Benchmark

This benchmark focus on testing KFServing performance with and without Knative queue proxy/activator on the request path.

Knative queue proxy does the following for the KFServing main container.
- Enforces concurrency level for the pod
- Emit metrics for autoscaling(KPA)
- Timeout enforcement
- Readiness probe
- Queue limiting
- Distributed tracing
- Graceful shutdown handling
Knative activator buffers the requests while pods are scaled down to zero and report metrics to autoscaler. The activator also effectively acts as a load balancer which distributes the load across all the pods as they become available in a way that does not overload them with regards to their concurrency settings. So it protects the app from burst so you do not see messages queuing in the user pods.

Environment Setup

K8S: v1.14.10-gke.36(8 nodes n1-standard)
Istio: 1.1.6
Knative: 0.11.2
KFServing: master(with fix for kserve#844)

Note that v1.14.10-gke.36 suffers the CFS throttling bug, and 1.15.11-gke.15 includes the CFS throttling fix.

Benchmarking

Results on KFServing SKLearn Iris Example

Create InferenceService

kubectl apply -f ./sklearn.yaml

Create the input vegeta configmap

kubectl apply -f ./sklearn_vegeta_cfg.yaml

Create the benchmark job using vegeta Note that you can configure pod anti-affinity to run vegeta on a different node on which the inference pod is running.

kubectl create -f ./sk_benchmark.yaml

CC=8 With queue proxy and activator on the request path

Create an InferenceService with ContainerCurrency(cc) set to 8 which is equal to the number of cores on the node.

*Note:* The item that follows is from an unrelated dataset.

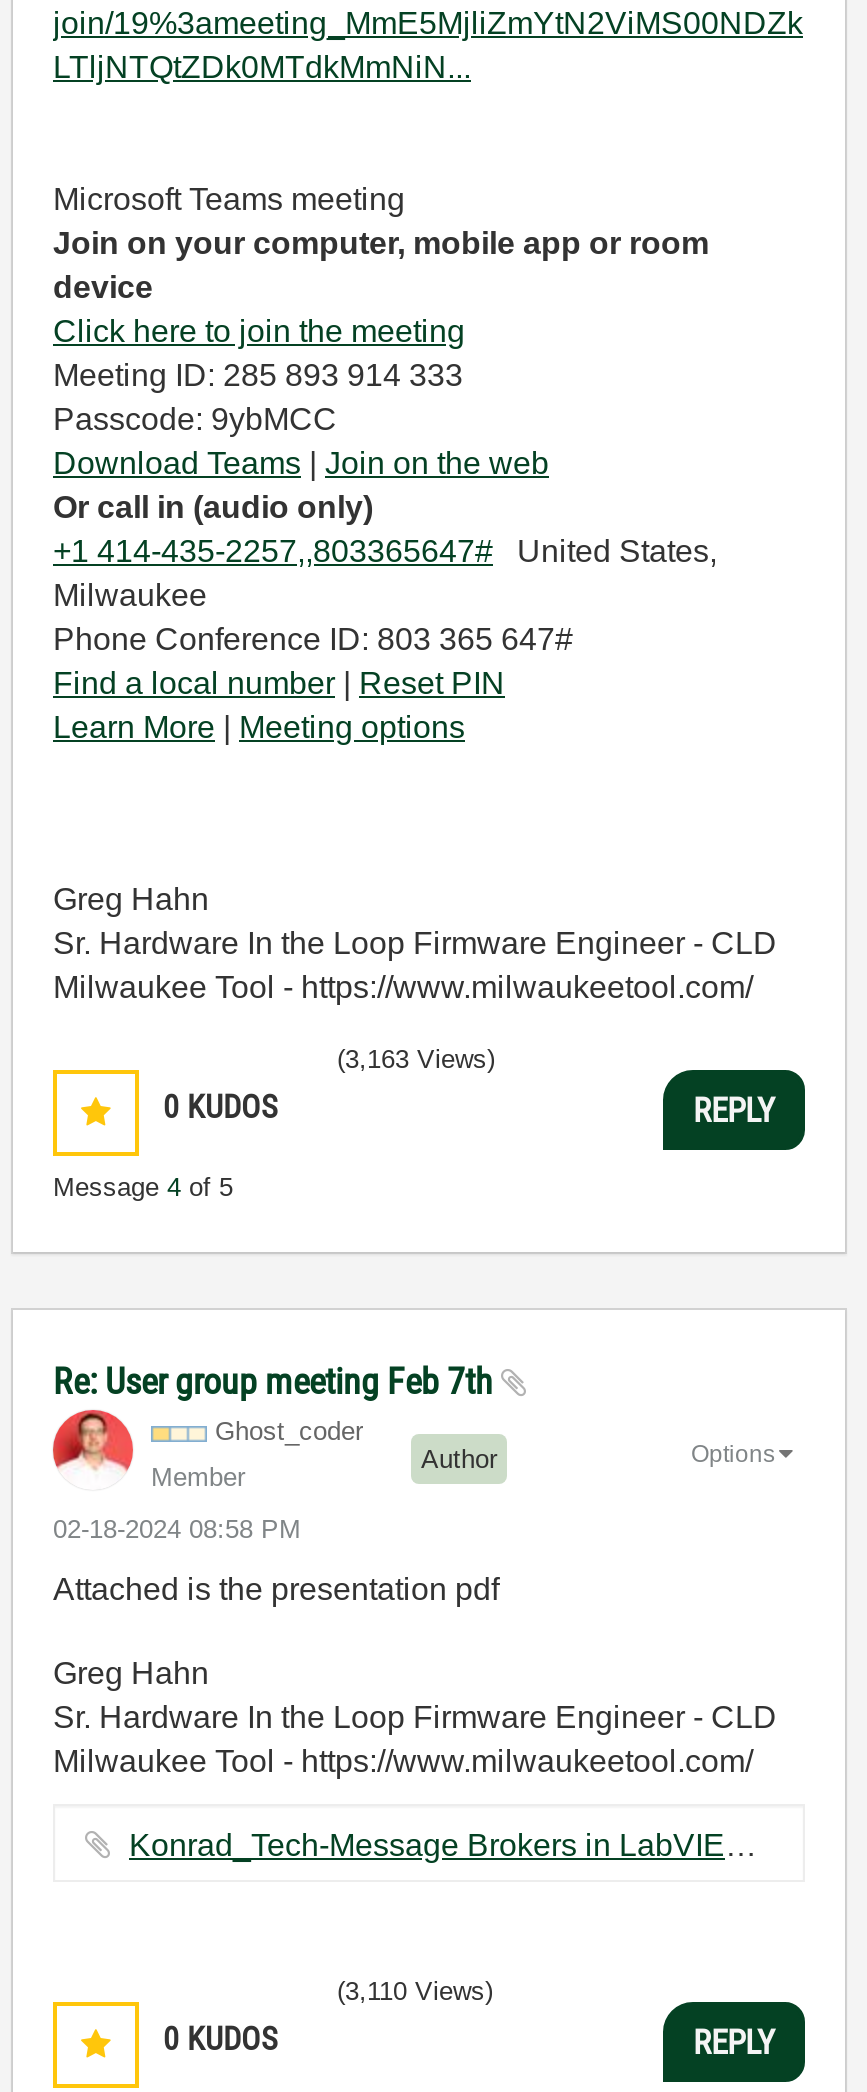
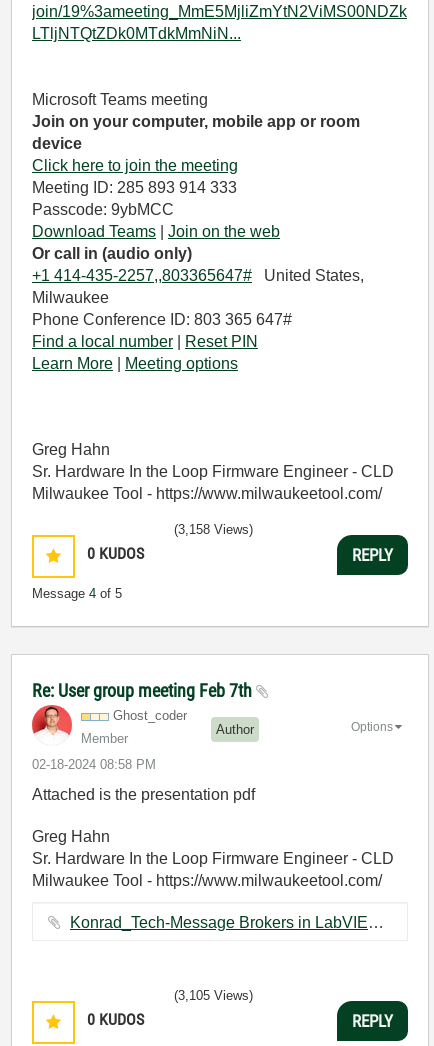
- (3,163 Views)
+ (3,158 Views)

- (3,110 Views)
+ (3,105 Views)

apiVersion: "serving.kubeflow.org/v1alpha2"
kind: "InferenceService"
metadata:
  name: "sklearn-iris"
spec:
  default:
    predictor:
      parallelism: 8 # CC=8
      sklearn:
        storageUri: "gs://kfserving-samples/models/sklearn/iris"

QPS/Replicas	mean	p50	p95	p99	Success Rate
5/s minReplicas=1	6.213ms	5.915ms	6.992ms	7.615ms	100%
50/s minReplicas=1	5.738ms	5.608ms	6.483ms	6.801ms	100%
500/s minReplicas=1	4.083ms	3.743ms	4.929ms	5.642ms	100%
1000/s minReplicas=1	398.562ms	5.95ms	2.945s	3.691s	100%

Raw Kubernetes Service(Without queue proxy and activator on the request path)

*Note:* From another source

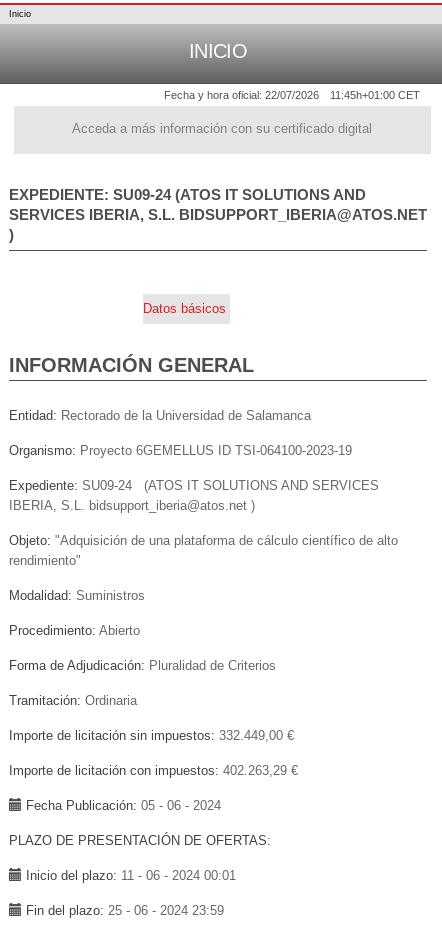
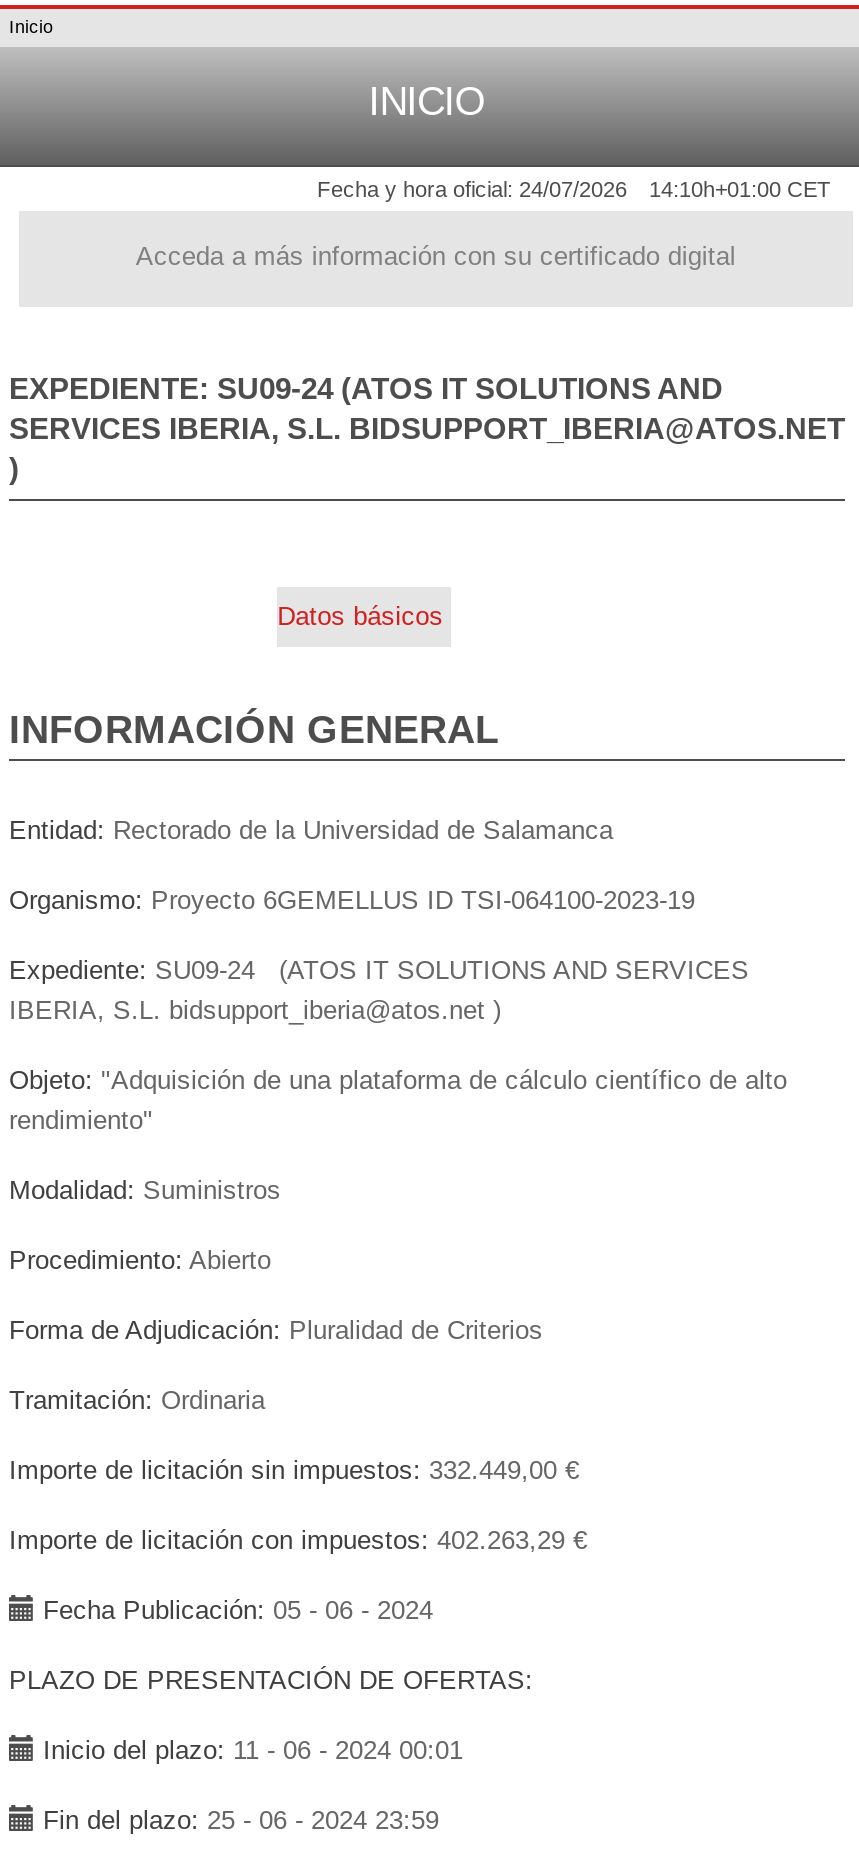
- Fecha y hora oficial: 22/07/2026
+ Fecha y hora oficial: 24/07/2026

- 11:45h+01:00 CET
+ 14:10h+01:00 CET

Update the SKLearn Iris InferenceService with following yaml to use HPA

apiVersion: "serving.kubeflow.org/v1alpha2"
kind: "InferenceService"
metadata:
  name: "sklearn-iris"
  annotations:
    autoscaling.knative.dev/class: hpa.autoscaling.knative.dev
    autoscaling.knative.dev/metric: cpu
    autoscaling.knative.dev/target: "80"
spec:
  default:
    predictor:
      sklearn:
        storageUri: "gs://kfserving-samples/models/sklearn/iris"

kubectl apply -f ./sklearn_hpa.yaml

Setup virtual service to go directly to the private service to bypass the Knative Activator and queue-proxy, change the benchmark test target url host to sklearn-iris-raw.default.svc.cluster.local.

apiVersion: v1
kind: Service
metadata:
  name: sklearn-iris-raw
spec:
  externalName: cluster-local-gateway.istio-system.svc.cluster.local
  sessionAffinity: None
  type: ExternalName
---
apiVersion: networking.istio.io/v1alpha3
kind: VirtualService
metadata:
  name: sklearn-iris-raw
spec:
  gateways:
  - knative-serving/cluster-local-gateway
  hosts:
  - sklearn-iris-raw.default.svc.cluster.local
  http:
  - match:
    - authority:
        regex: ^sklearn-iris-raw\.default(\.svc(\.cluster\.local)?)?(?::\d{1,5})?$
      gateways:
      - knative-serving/cluster-local-gateway
      uri:
        regex: ^/v1/models/[\w-]+(:predict)?
    route:
    - destination:
        host: sklearn-iris-predictor-default-xt264-private.default.svc.cluster.local #this is the private service to user container
        port:
          number: 80
      weight: 100

QPS/Replicas	mean	p50	p95	p99	Success Rate
5/s Replicas=1	2.673ms	2.381ms	4.352ms	5.966ms	100%
50/s Replicas=1	2.188ms	2.117ms	2.684ms	3.02ms	100%
500/s Replicas=1	1.376ms	1.283ms	1.713ms	2.205ms	100%
1000/s Replicas=1	7.969s	8.658s	16.669s	20.307s	93.72%

So you can see that queue-proxy and activator adds 2-3 millisecond overhead, but you get the advantage of KPA and smart load balancing. For this example we do not see much benefits because the request takes only 1-2 ms to process, however you can see the obvious advantage when request volume goes to 1000/s and KPA reacts faster and performs better than HPA.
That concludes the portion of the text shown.